One of the most important parts of the planning was thinking about recovery. “That’s why I think engaging the PICU team early and explaining what the surgery is was so important," Greenwell shares.

In addition to making sure the PICU team understood the surgery, the surgical team also took the time to understand the needs of the critical care team. Thinking about how the patient would be moving or not moving during recovery, the need for weaning sedation, and how to balance the patient’s existing medical needs and post-surgical recovery needs shaped some of the decisions made early on.

Taking Time for Contingency Planning

When it’s a rare condition, there is limited knowledge of the potential complications. So, the team made sure they planned for every possibility they could think of.

“The extensiveness of the planning made it so that, yes, things could go wrong. But we had multiple backup plans,” Greenwell says.

And a big part of that planning was working through the steps with each specialty. “I think that’s what made this piece so successful,” Greenwell explains. “We made this environment where everyone felt they could ask a question.”

With each question, the team took the time to revisit possibilities. “It forces you to go through it all again. Every meeting brought up one more question.”

An atmosphere of question-asking and information-seeking that centered around the patient created a team that was ready for every situation and fully aligned on strategy.

The Outcome

Everyone’s willingness to work, innovate, and their dedication to their specialties and the patient came together on the day of the procedure. From the high-risk pediatric nursing team coming in early to surgeons finishing their pieces of the procedure before they went to their clinic hours.
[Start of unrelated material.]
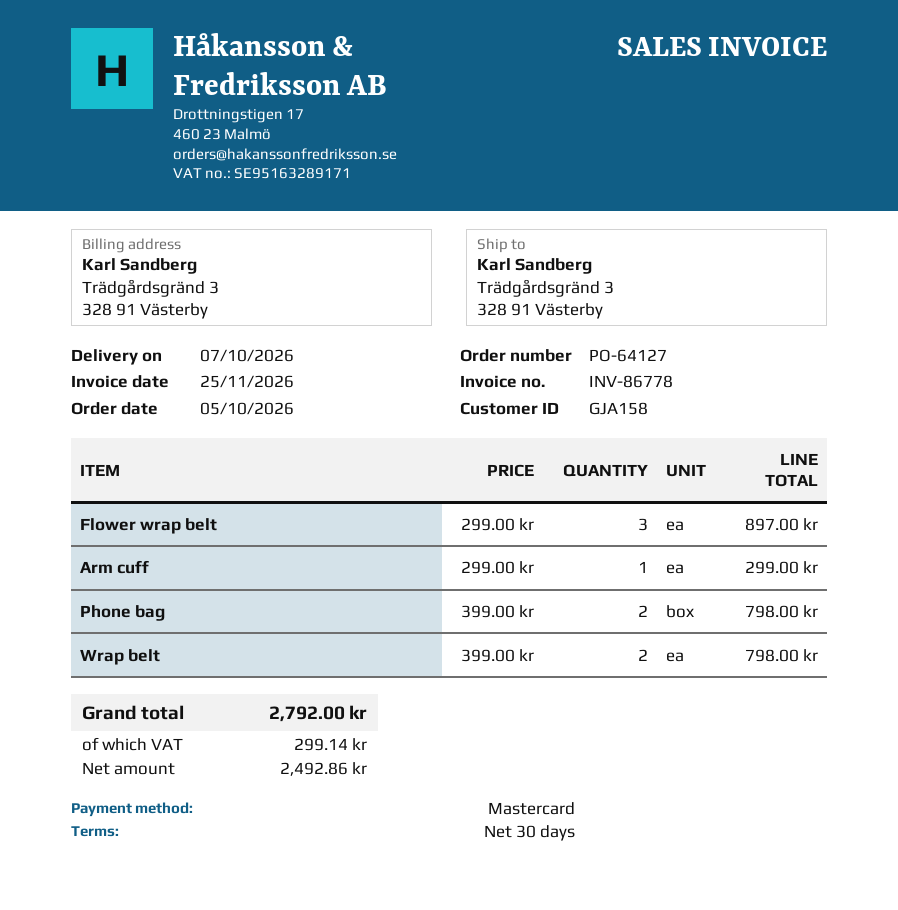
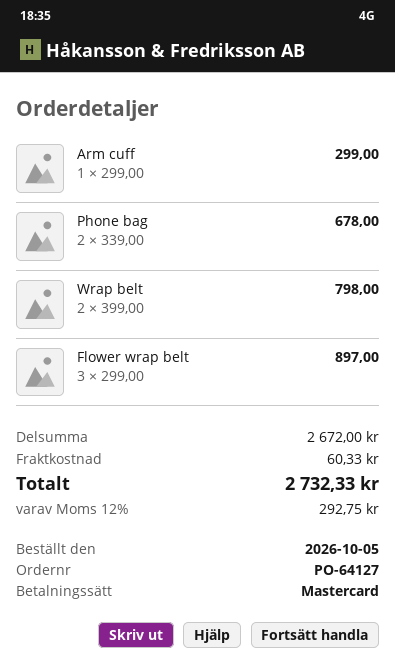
Phone bag: 2 x 399.00 = 798.00 -> 2 x 339.00 = 678.00
shipping: none -> 60.33
tax: 299.14 -> 292.75
total: 2792.00 -> 2732.33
They’d prepared for everything that could go wrong. “It went off without a hitch,” Greenwell says. A smooth recovery included “no breakdown, no scarring, no decannulation events. It exceeded my expectations and highlights what we can do.”

For the patient and their family, it’s a positive outcome at the end of a very long tunnel. But for the team, it’s just the beginning. The partnerships found while navigating through this procedure will open new pathways of treatment for patients with similar challenging conditions.